Derrière les portes de la Conserverie au Bec Fin, une fois la nuit tombée et le calme revenu dans les salles de production, il n'est pas rare de surprendre Marie Franqueza aux fourneaux en compagnie de Michel Dallari, son associé, à la scène comme à la ville. Derrière son piano de cuisine, qu'elle a fait installer à côté de ses bureaux lors du déménagement de l'entreprise en 2006, elle joue du mixeur, fait bouillir les marmites et assaisonne le tout d'un sacré tour de main pour exalter les saveurs de la Provence. Pourtant, Marie Franqueza n'est pas cuisinière. Elle n'est pas non plus l'héritière d'une tradition familiale: son père avait une entreprise dans les travaux publics. Et, cerise sur le gâteau, elle n'est pas née en Provence, «même si après presque quatre décennies passées sur ces terres, je pense que je peux dire que je suis varoise», confie-t-elle.

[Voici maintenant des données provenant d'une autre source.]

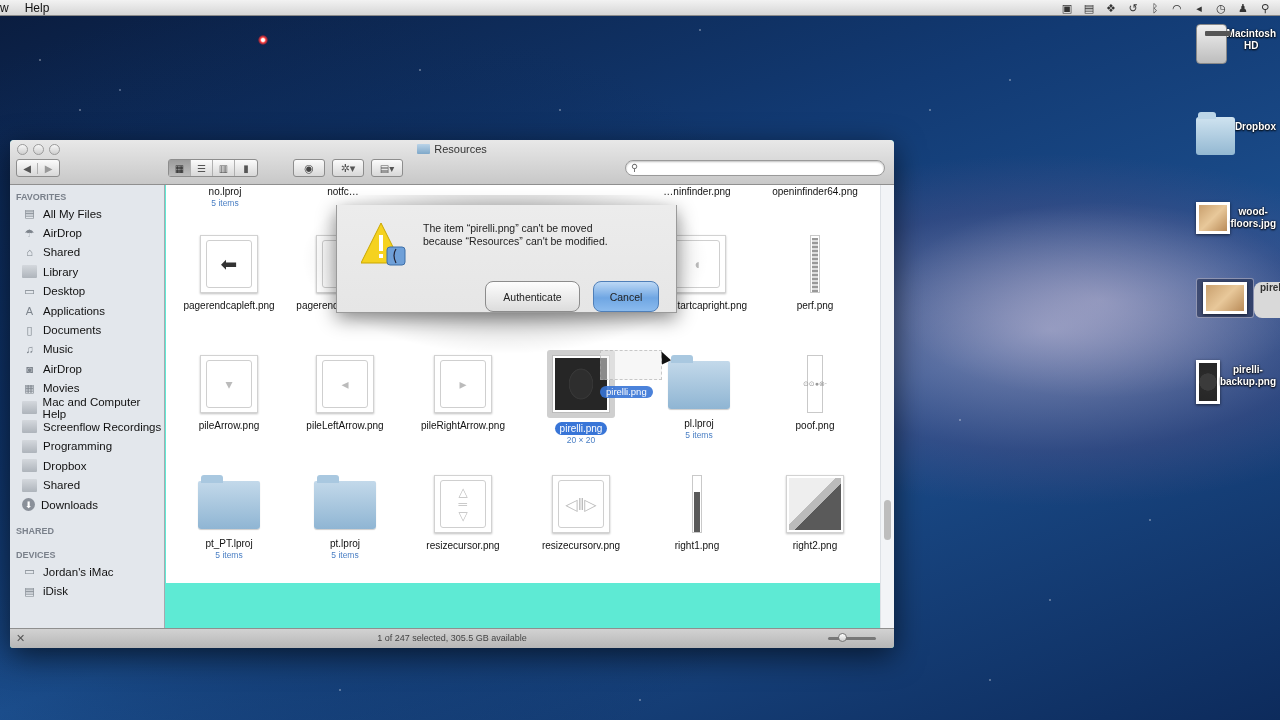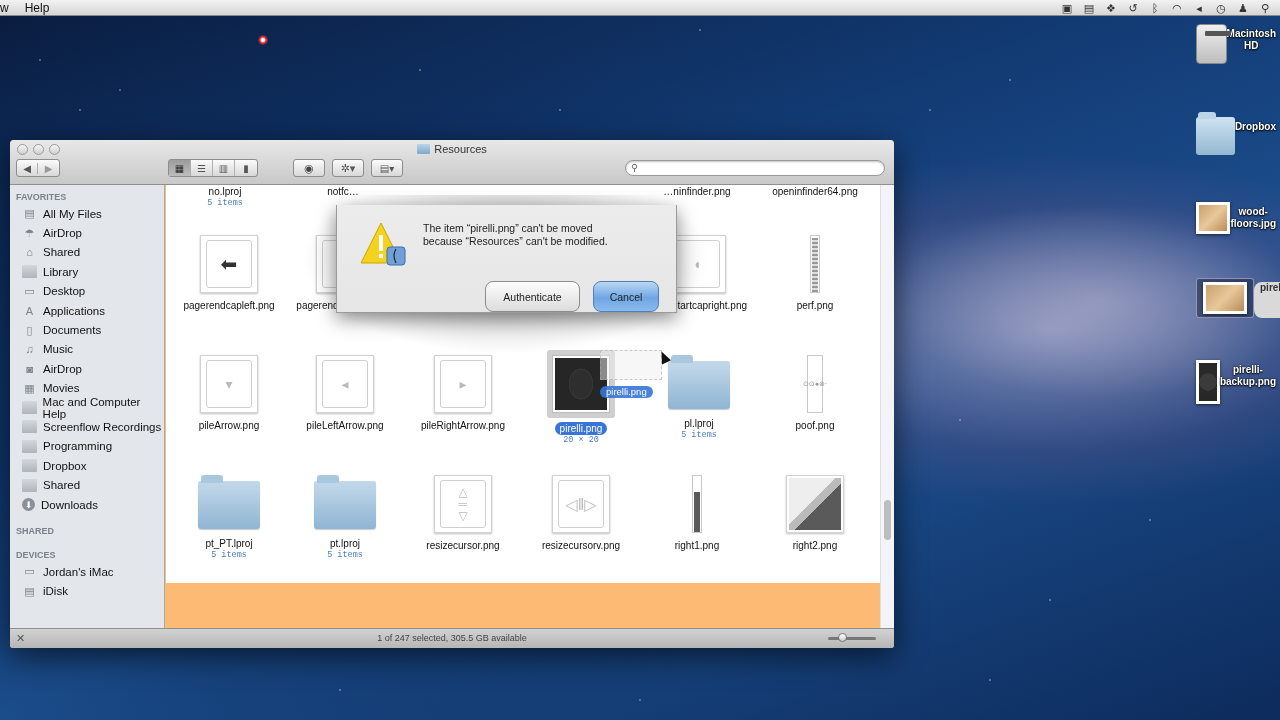"Resources" .finder { background: #fdba74 -> #5eead4 }
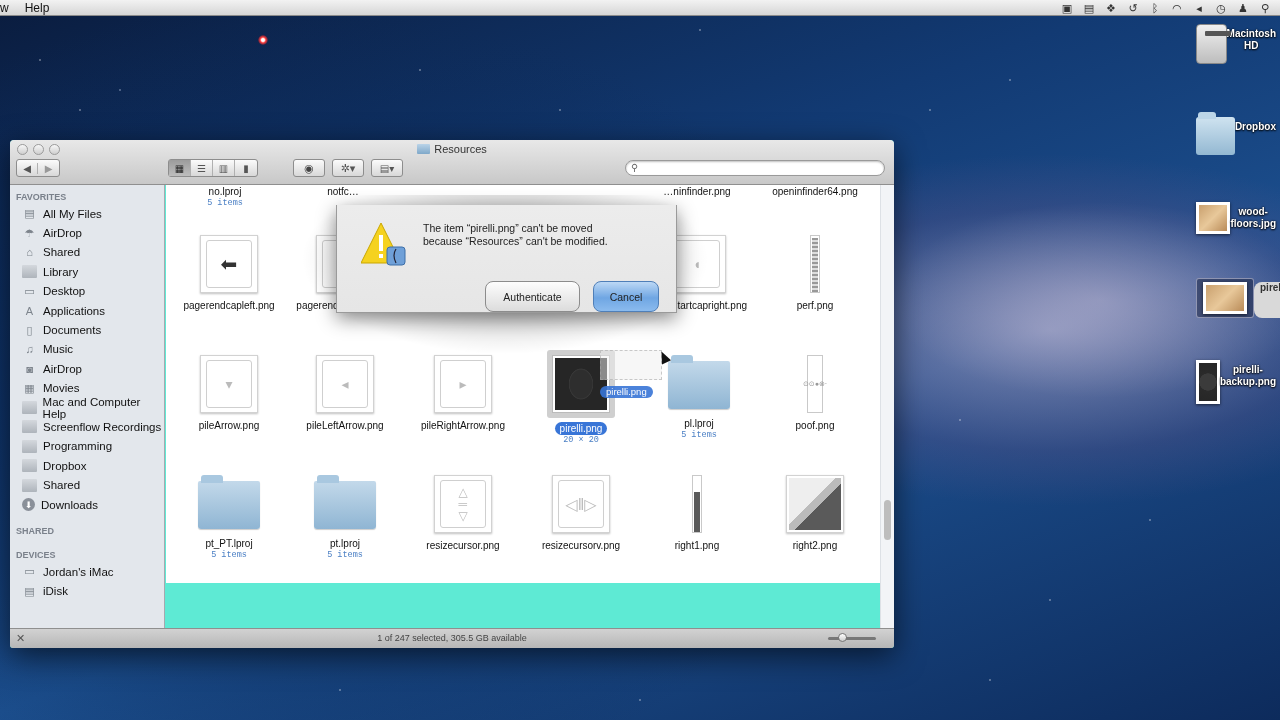"5 items" .grid-item .gsub { font-family: Liberation Mono, monospace -> none }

Ambassadrice d'un art de vivre made in Provence
Une autodidacte pur jus, donc, qui est aujourd'hui régulièrement présentée comme la porte-parole de la gastronomie provençale. Un titre qu'elle n'a pas volé. Parce que cette ambassadrice ne se ménage pas et lorsqu'elle ne concocte pas de nouvelles recettes, elle échange sa toque contre sa casquette de directrice commerciale. «Marie aime les gens. C'est donc très naturellement, qu'elle a pris les rênes du développement commercial de l'entreprise», explique Michel Dallari, qui lui est responsable de la production. La dirigeante reçoit généralement ses clients autour d'une soupe de poissons mijotée «en direct», si bien que «lorsqu'on entre dans la Conserverie, on ne sait jamais à quelle heure on va en sortir», remarque Michel Dallari. Elle parcourt aussi le monde ou sillonne les routes de l'Hexagone. «J'ai eu la chance de me déplacer dans toutes les régions françaises pour apporter un peu de Provence et de soleil à leurs tables». De ses voyages à travers les traditions régionales, Marie Franqueza s'enrichit personnellement mais elle retient également que l'art de la cuisine provençale n'est pas suffisamment ?cultivé?. «En Alsace, vous n'aurez aucun mal à trouver un restaurant pour vous servir une choucroute, en Bretagne une crêperie. Et bien ici, je vous défie de trouver un restaurant qui a à sa carte des farcis», raconte-t-elle.
Le goût de l'authentique
Cette perte d'identité, elle la combat au quotidien «sans ringardise». Dans son entreprise, mais aussi avec d'autres entrepreneurs, réunis au sein d'un pôle baptisé «Art de vivre en Provence». La création de la conserverie au Bec Fin allait en effet déjà dans ce sens. «Les entreprises agroalimentaires se sont industrialisées pour des raisons économiques. Mais la richesse de notre cuisine méritait aussi d'avoir le goût de l'authentique». Depuis, elle réalise des soupes de poissons «avec du poisson, pêché sur nos côtés», s'amuse-t-elle à préciser, des bocaux avec des produits locaux et de saisons.
Femme de réseaux
La cuisine, c'est donc son truc à Marie... Parce qu'elle permet de s'évader et que la dirigeante constate finalement qu'elle est un électron libre. Parce qu'elle réunit aussi. Et, ce goût pour les rencontres, Marie Franqueza le cultive aussi dans des réseaux. Elle est élue à l'union patronale du Var, elle a été présidente de l'office de tourisme de Cogolin pendant 12 ans. Elle revendique aussi depuis 10 ans son statut de femme chef d'entreprise au sein du réseau éponyme et a même créé une antenne sur le Golfe de Saint-Tropez en 2003. «Rien à voir avec du féminisme, souligne Marie Franqueza. Notre objectif est de faire reconnaître nos compétences au sein d'instances représentatives». Mais il reste encore du chemin à parcourir et ouvre d'ailleurs en grand les portes de son réseau aux dirigeantes qui ont la même envie de «rompre leur isolement, de partager, de s'informer».
La dirigeante de la Conserverie au Bec Fin, Marie Franqueza, cultive l'art de vivre à la provençale. Ces traditions, elle les défend d'abord dans l'assiette. Elle les partage aussi car cette ambassadrice de la cuisine authentique est une femme de réseaux, en quête de rencontres.